Yo, que no niego mi querencia madridista desde que siendo un niño vi en persona los malabarismos de Amancio Amaro (su recorte en seco era insuperable), las galopadas de Paco Gento, que corría por la banda como quien lleva un velocímetro en el corazón y, en la mente, una brújula orientada siempre a la portería contraria, admiro sin embargo la concepción del fútbol desarrollada por el entrenador culé.

Él ha elevado a ciencia el toque del balón. La circulación de éste que siempre se antoja algo imprevisible, resulta en su caso la consecuencia de un principio de laboratorio largamente ensayado.

A mí, tradicionalmente enemistado con las Matemáticas, me subyuga la portentosa aplicación al rectángulo de juego de las reglas de la geometría que ha plasmado Guardiola. Sus jugadores, concienzudamente entregados a poner en práctica en cada encuentro un teorema que sólo a ellos está reservado, siembran la cancha de triángulos, diagonales y líneas.

Y en esa maraña invisible, en ese escenario asimétrico de cruces y desmarques, envuelve al equipo rival como si fuera un pelele, un títere sin voluntad.
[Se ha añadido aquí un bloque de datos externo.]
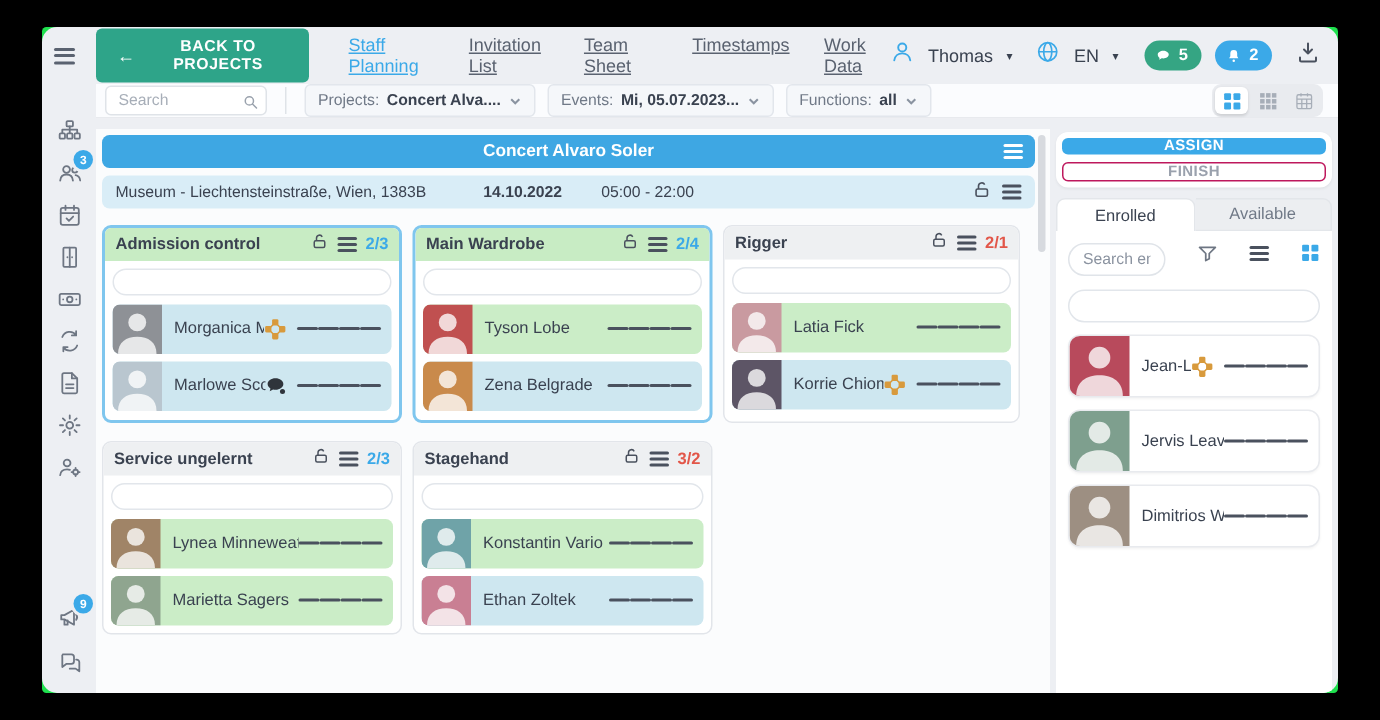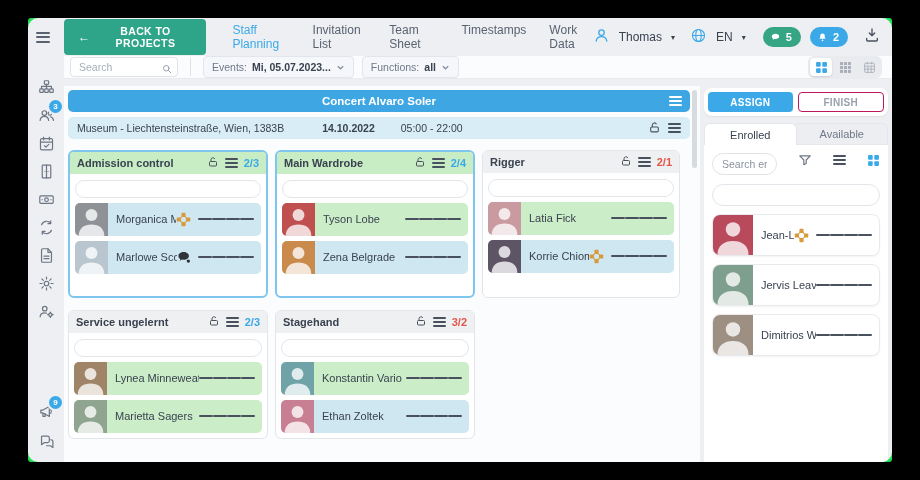--- a/index.html
+++ b/index.html
@@ -7,21 +7,21 @@
   #backdrop{position:absolute;left:28px;top:18px;width:864px;height:444px;background:#1fe04e;border-radius:3px;}
   #window{position:absolute;left:28px;top:18px;width:864px;height:444px;background:#edeff3;
     border-radius:10px;overflow:hidden;color:#3a4250;}
   
   #topbar{position:absolute;left:0;top:0;right:0;height:38px;display:flex;align-items:center;padding:0 12px 0 8px;box-sizing:border-box;}
   .hamb i{display:block;width:14px;height:2px;background:#5a6270;margin:2.5px 0;border-radius:1px;}
   #back-btn{margin-left:14px;display:flex;align-items:center;gap:8px;background:#2ea489;color:#fff;
     border:none;border-radius:4px;padding:6px 14px;font-size:10.5px;font-weight:bold;letter-spacing:.4px;cursor:pointer;font-family:inherit;}
   #back-btn .arr{font-size:12px;line-height:1;}
   #tabs{display:flex;gap:23px;margin-left:26px;font-size:12px;color:#5a6270;}
-  #tabs .tab{padding:11px 0 9px;cursor:pointer;}
+  #tabs .tab{padding:11px 0 9px;cursor:pointer;text-decoration:underline;}
   #tabs .tab.active{color:#3ba9e8;border-bottom:2px solid #3ba9e8;}
   #top-right{margin-left:auto;display:flex;align-items:center;gap:9px;}
   .caret{font-size:8px;color:#3a4250;}
   .uname{font-size:12px;color:#3a4250;}
   .pill{height:20px;border-radius:11px;display:flex;align-items:center;gap:5px;padding:0 9px 0 7px;color:#fff;font-size:11px;font-weight:bold;}
   .pill.green{background:#35a583;}
   .pill.blue{background:#3ba9e8;}
   
   #sidebar{position:absolute;left:0;top:38px;bottom:0;width:36px;display:flex;flex-direction:column;align-items:center;
     padding:22px 0 12px;box-sizing:border-box;gap:10px;}
@@ -55,40 +55,40 @@
   .bars3 i{display:block;width:13px;height:2px;background:#4a515e;margin:2px 0;border-radius:1px;}
   .bars3.w i{background:#fff;}
   #eventbar{margin-top:5px;height:22px;background:#d9edf7;border-radius:5px;display:flex;align-items:center;
     padding:0 9px;font-size:10.5px;color:#3a4250;}
   #eventbar .date{font-weight:bold;margin-left:38px;}
   #eventbar .time{margin-left:26px;}
   #eventbar .eicons{margin-left:auto;display:flex;align-items:center;gap:7px;}
   #cards{margin-top:11px;display:grid;grid-template-columns:200px 200px 198px;column-gap:7px;row-gap:12px;}
   .fcard{background:#fff;border:1px solid #e2e5ea;border-radius:6px;overflow:hidden;box-sizing:border-box;}
   .fcard.selected{border:2px solid #7fc6ee;}
-  #cards .fcard:nth-child(-n+3){height:148px;}
+  #cards .fcard:nth-child(-n+3){height:132px;}
   .chead{height:22px;display:flex;align-items:center;gap:6px;padding:0 7px;cursor:pointer;}
   .chead.hgreen{background:#c8ecc4;}
   .chead.hgray{background:#eef0f2;}
   .cname{flex:1;font-size:11px;font-weight:bold;color:#3a4250;white-space:nowrap;overflow:hidden;}
   .count{font-size:11px;font-weight:bold;}
   .cbody{padding:5px;}
   .slotinput{width:100%;box-sizing:border-box;height:18px;border:1px solid #e2e6eb;border-radius:9px;background:#fff;outline:none;}
   .member{margin-top:5px;height:33px;border-radius:5px;display:flex;align-items:center;overflow:hidden;cursor:grab;}
   .member.mg{background:#cbedc7;}
   .member.mb{background:#cee7f0;}
   .avatar{width:33px;height:33px;flex:0 0 33px;display:flex;align-items:flex-end;justify-content:center;overflow:hidden;}
   .mname{flex:1;font-size:11px;color:#3a4250;padding-left:8px;white-space:nowrap;overflow:hidden;}
   .ricons{display:flex;align-items:center;gap:7px;padding-right:7px;}
   .bars4 i{display:block;width:14px;height:1.8px;background:#4a515e;margin:1.6px 0;border-radius:1px;}
   
   #vscroll{position:absolute;left:664px;top:72px;width:5px;height:78px;background:#d7dadf;border-radius:3px;}
   
   #panel{position:absolute;left:676px;top:70px;width:184px;bottom:0;display:flex;flex-direction:column;}
-  #actioncard{background:#fff;border-radius:8px;padding:4px;display:flex;gap:5px;box-shadow:0 1px 2px rgba(0,0,0,.06);}
+  #actioncard{background:#fff;border-radius:8px;padding:4px;display:flex;gap:5px;box-shadow:0 1px 2px rgba(0,0,0,.06);flex-direction:column;}
   #actioncard .abtn{flex:1;height:20px;border-radius:4px;font-size:10px;font-weight:bold;letter-spacing:.3px;
     display:flex;align-items:center;justify-content:center;cursor:pointer;}
   #assign-btn{background:#3ba9e8;color:#fff;}
   #finish-btn{background:#fff;color:#9aa1ad;border:1px solid #be185d;box-sizing:border-box;}
   #ptabs{display:flex;margin-top:7px;}
   .ptab{flex:1;height:22px;display:flex;align-items:center;justify-content:center;font-size:11px;cursor:pointer;box-sizing:border-box;}
   .ptab.active{background:#fff;color:#3a4250;border:1px solid #e3e6ea;border-bottom:none;border-radius:6px 6px 0 0;}
   .ptab.inactive{background:#eceef1;color:#707987;border:1px solid #e3e6ea;border-left:none;border-radius:0 6px 0 0;}
   #pbody{flex:1;background:#fff;padding:8px;overflow:hidden;}
   #psearchrow{display:flex;gap:21px;}
@@ -241,20 +241,27 @@
 
   <div id="filterbar">
     <span class="searchwrap">
       <input placeholder="Search" style="">
       <span class="mag"><svg width="12" height="12" viewBox="0 0 24 24" fill="none" stroke="#9aa2ad" stroke-width="2" stroke-linecap="round">
             <circle cx="10.5" cy="10.5" r="5.5"></circle>
             <path d="M15 15l5 5"></path>
           </svg></span>
     </span>
     <span class="vdiv"></span>
+    <span class="drop">
+      <span class="lbl">Projects:</span>
+      <span class="val">Concert Alva....</span>
+      <svg width="9" height="9" viewBox="0 0 10 10" fill="none" stroke="#8a93a0" stroke-width="1.5">
+          <path d="M2 3.5l3 3 3-3"></path>
+        </svg>
+    </span>
     <span class="drop">
       <span class="lbl">Events:</span>
       <span class="val">Mi, 05.07.2023...</span>
       <svg width="9" height="9" viewBox="0 0 10 10" fill="none" stroke="#8a93a0" stroke-width="1.5">
           <path d="M2 3.5l3 3 3-3"></path>
         </svg>
     </span>
     <span class="drop">
       <span class="lbl">Functions:</span>
       <span class="val">all</span>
Todo hecho con una precisión difícil de contrarrestar, y con unos resultados que han catapultado exponencialmente su bolsa de puntos. La aritmética, esta visto, no engaña. Negar todo esto invocando la fe merengue me parece un atraso y un ejercicio poco inteligente.

Está bien. Quizás sea ir demasiado lejos atribuir la excelencia del fútbol sólo y exclusivamente a una mera operación matemática. Seguro que otros con un planteamiento radicalmente distinto le dan la vuelta a la teoría como si fuera un calcetín, poniendo en evidencia las fragilidades de un sistema aparentemente infalible, perfecto.
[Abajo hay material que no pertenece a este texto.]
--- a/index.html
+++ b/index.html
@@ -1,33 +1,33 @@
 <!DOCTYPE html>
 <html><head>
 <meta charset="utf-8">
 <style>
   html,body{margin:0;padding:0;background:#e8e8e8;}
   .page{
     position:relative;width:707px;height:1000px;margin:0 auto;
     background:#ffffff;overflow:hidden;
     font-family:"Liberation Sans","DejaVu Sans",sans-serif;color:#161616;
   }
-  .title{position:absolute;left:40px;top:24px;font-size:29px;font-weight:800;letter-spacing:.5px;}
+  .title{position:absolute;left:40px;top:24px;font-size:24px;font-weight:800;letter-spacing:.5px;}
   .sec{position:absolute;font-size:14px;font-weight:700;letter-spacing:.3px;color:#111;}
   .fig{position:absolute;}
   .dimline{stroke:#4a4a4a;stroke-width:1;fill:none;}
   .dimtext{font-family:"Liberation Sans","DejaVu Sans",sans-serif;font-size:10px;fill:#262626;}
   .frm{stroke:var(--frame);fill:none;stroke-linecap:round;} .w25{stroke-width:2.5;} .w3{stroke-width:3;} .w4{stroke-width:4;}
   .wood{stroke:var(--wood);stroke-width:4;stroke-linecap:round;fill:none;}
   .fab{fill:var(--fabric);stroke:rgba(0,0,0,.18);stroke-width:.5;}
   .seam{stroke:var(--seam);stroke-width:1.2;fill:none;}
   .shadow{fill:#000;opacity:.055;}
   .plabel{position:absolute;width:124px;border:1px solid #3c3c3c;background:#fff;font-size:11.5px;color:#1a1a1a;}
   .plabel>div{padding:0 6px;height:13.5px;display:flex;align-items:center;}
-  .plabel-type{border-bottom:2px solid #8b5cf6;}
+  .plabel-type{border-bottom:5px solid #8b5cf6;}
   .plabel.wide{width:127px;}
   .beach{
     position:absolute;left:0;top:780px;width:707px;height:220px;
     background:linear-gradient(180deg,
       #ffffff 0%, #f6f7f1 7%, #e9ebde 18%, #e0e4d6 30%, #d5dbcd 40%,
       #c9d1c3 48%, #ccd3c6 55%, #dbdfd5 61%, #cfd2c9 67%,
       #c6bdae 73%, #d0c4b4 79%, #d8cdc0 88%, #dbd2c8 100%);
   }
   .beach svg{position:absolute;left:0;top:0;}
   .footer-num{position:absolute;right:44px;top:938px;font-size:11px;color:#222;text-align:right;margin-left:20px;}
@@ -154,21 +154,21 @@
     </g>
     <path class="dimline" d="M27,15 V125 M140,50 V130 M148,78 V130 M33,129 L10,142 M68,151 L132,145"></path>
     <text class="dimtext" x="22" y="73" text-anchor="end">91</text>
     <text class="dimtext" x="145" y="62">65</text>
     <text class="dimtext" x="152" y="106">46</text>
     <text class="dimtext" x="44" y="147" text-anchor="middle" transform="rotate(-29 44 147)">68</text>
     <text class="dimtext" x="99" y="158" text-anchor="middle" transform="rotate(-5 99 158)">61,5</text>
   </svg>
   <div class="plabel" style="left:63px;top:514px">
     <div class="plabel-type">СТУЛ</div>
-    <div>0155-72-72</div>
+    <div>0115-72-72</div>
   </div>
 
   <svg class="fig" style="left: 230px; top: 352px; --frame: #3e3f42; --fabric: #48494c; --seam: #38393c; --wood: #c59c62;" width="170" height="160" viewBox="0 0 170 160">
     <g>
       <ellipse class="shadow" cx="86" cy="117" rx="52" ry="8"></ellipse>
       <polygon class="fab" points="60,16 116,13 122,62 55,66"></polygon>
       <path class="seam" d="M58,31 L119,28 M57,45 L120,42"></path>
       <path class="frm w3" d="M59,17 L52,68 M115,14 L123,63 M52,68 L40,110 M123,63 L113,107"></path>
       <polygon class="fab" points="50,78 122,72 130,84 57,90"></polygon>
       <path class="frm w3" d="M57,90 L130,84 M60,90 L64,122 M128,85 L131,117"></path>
Mourinho lo ha hecho, aunque de momento sólo una vez. Con su triunfo en la Copa del Rey demostró que el Barcelona no es invencible. Y lo hizo con unas armas, basadas en la potencia física, supuestamente diferentes. ¿Diferentes?. No del todo.

El portugués puede parecer un genio de la guerrilla, un estratega de la bronca, pero no subestima del todo la exactitud de las Matemáticas. Lo que pasa es que, en su caso, él se inclina por la geometría atlética. Con personalidades tan marcadas como las suyas, el fútbol ha ingresado en el siglo XXI con un aspecto sofisticado.
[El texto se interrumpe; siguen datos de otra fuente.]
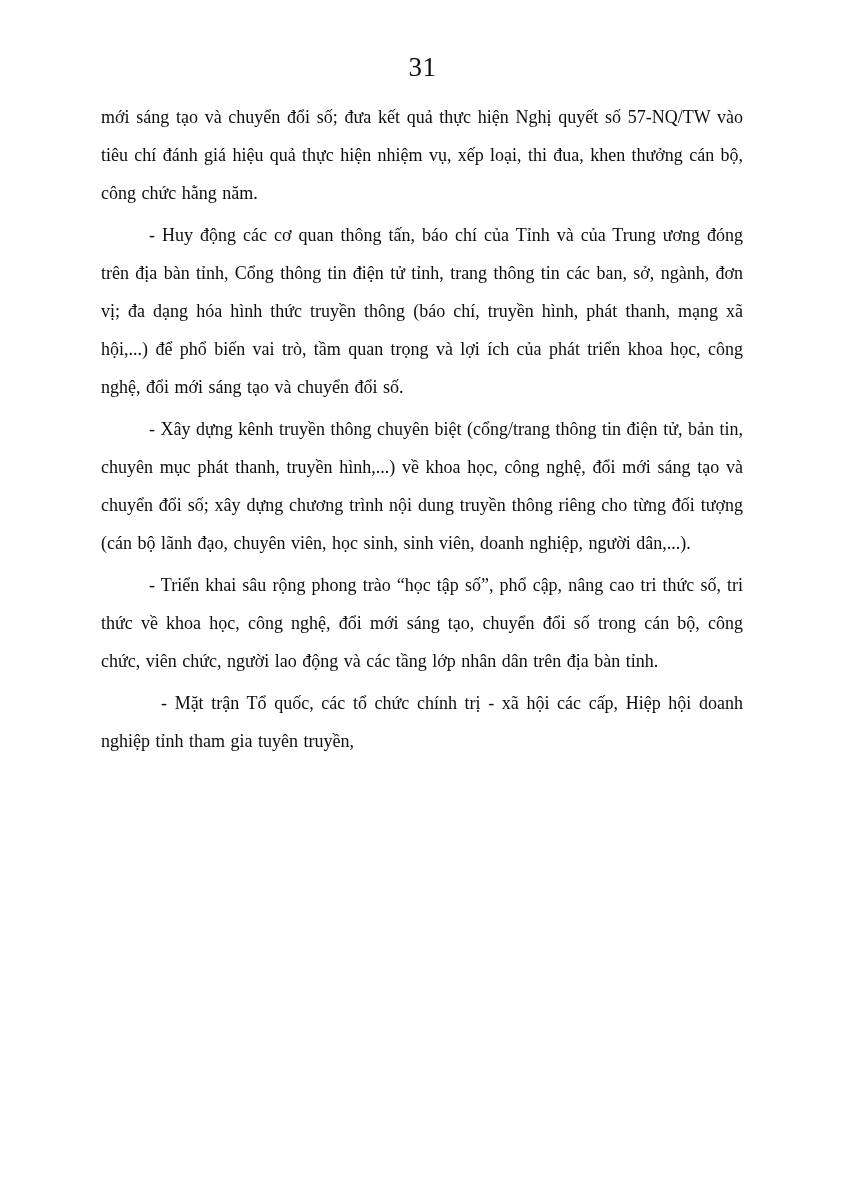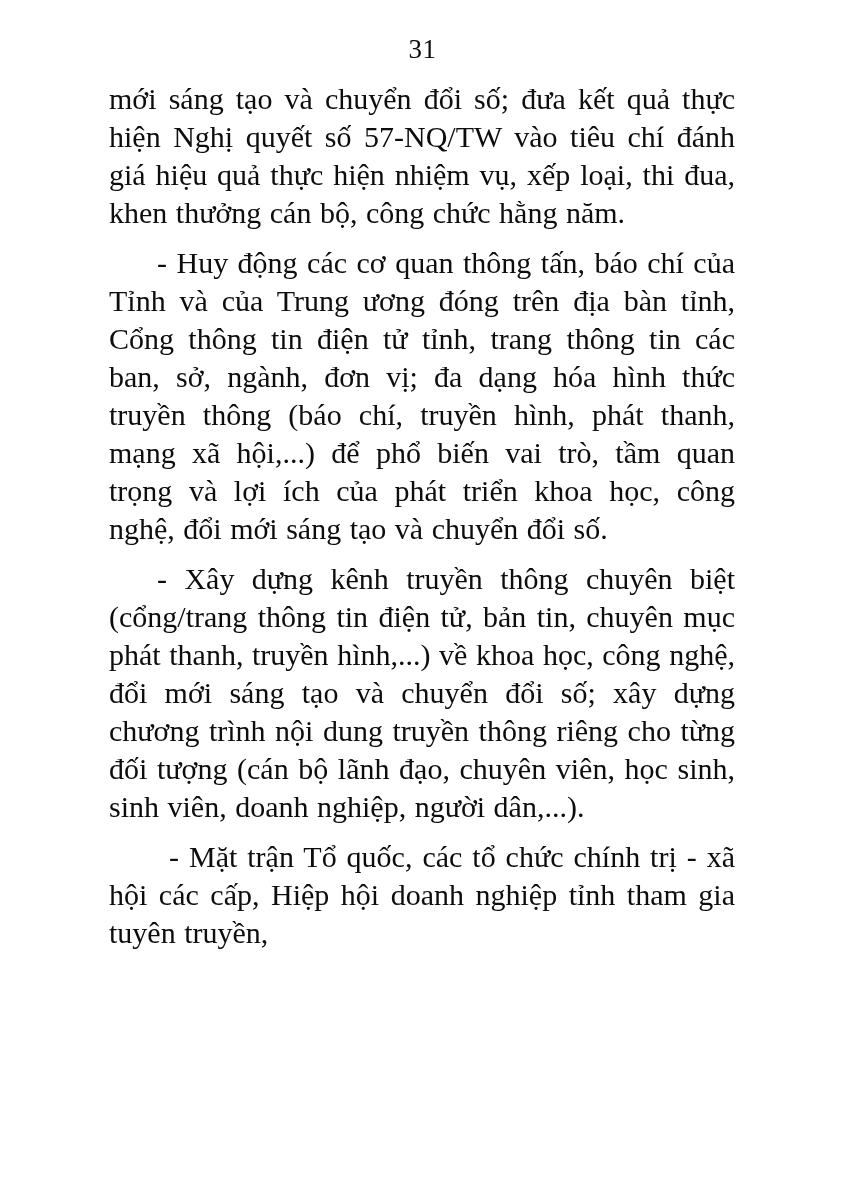--- a/index.html
+++ b/index.html
@@ -17,31 +17,31 @@
     height: 1200px;
     background: #ffffff;
     font-family: "Liberation Serif", "DejaVu Serif", serif;
     color: #0d0d0d;
     box-sizing: border-box;
   }
   .page-number {
     text-align: center;
     font-size: 27px;
     line-height: 30px;
-    padding-top: 34px;
+    padding-top: 52px;
     letter-spacing: 0.5px;
   }
   .content {
     margin: 16px 98px 0 97px; 
   }
   .para {
-    font-size: 30px;
+    font-size: 18px;
     line-height: 38px;
     text-align: justify;
-    margin: 12px;
+    margin: 4px;
     word-spacing: 1px;
   }
   .para.indent {
     text-indent: 48px;
   }
   .para.indent-lg {
     text-indent: 60px;
   }
   .para.heading {
     font-style: italic;
@@ -54,16 +54,17 @@
   <div class="page-number">31</div>
 
   <div class="content">
     <p class="para">mới sáng tạo và chuyển đổi số; đưa kết quả thực hiện Nghị quyết số 57-NQ/TW vào tiêu chí đánh giá hiệu quả thực hiện nhiệm vụ, xếp loại, thi đua, khen thưởng cán bộ, công chức hằng năm.</p>
 
 
     <p class="para indent">- Huy động các cơ quan thông tấn, báo chí của Tỉnh và của Trung ương đóng trên địa bàn tỉnh, Cổng thông tin điện tử tỉnh, trang thông tin các ban, sở, ngành, đơn vị; đa dạng hóa hình thức truyền thông (báo chí, truyền hình, phát thanh, mạng xã hội,...) để phổ biến vai trò, tầm quan trọng và lợi ích của phát triển khoa học, công nghệ, đổi mới sáng tạo và chuyển đổi số.</p>
 
     <p class="para indent">- Xây dựng kênh truyền thông chuyên biệt (cổng/trang thông tin điện tử, bản tin, chuyên mục phát thanh, truyền hình,...) về khoa học, công nghệ, đổi mới sáng tạo và chuyển đổi số; xây dựng chương trình nội dung truyền thông riêng cho từng đối tượng (cán bộ lãnh đạo, chuyên viên, học sinh, sinh viên, doanh nghiệp, người dân,...).</p>
 
+    <p class="para indent">- Triển khai sâu rộng phong trào “học tập số”, phổ cập, nâng cao tri thức số, tri thức về khoa học, công nghệ, đổi mới sáng tạo, chuyển đổi số trong cán bộ, công chức, viên chức, người lao động và các tầng lớp nhân dân trên địa bàn tỉnh.</p>
 
     <p class="para indent-lg">- Mặt trận Tổ quốc, các tổ chức chính trị - xã hội các cấp, Hiệp hội doanh nghiệp tỉnh tham gia tuyên truyền,</p>
   </div>
 </div>
 
 </body></html>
También han evolucionado los que disfrutan acudiendo a los estadios o siguiendo la competición por televisión. Ha cambiado la forma de narrar los partidos de forma que ahora son un gran espectáculo radiofónico, y las crónicas tienden al refinamiento literario, a la exquisitez de la mejor prosa tanto en la prensa tradicional como en los medios digitales.

“Antes -le he oído comentar al escritor Juan Cueto- la gente a la que le gustaba el fútbol era de segunda división cultural. Ahora el espectador es mucho más variado. El fútbol está ya legitimado intelectualmente. Y creo que Pep Guardiola, entre otros, ha logrado esa legitimación”.

Dentro de un par de días, en Wembley, tiene ocasión de coronarse como el mejor entrenador de la historia del equipo blaugrana, si es que no lo es ya. Poco podemos hacer los madridistas contra esto. La nube de ceniza volcánica que se ha querido cruzar en su camino rumbo a Londres no es cosa nuestra, aunque su color tuviera tonalidades blancas. Tanto poder, creo, no tiene Florentino. Está forrado, pero los volcanes no le obedecen. De momento.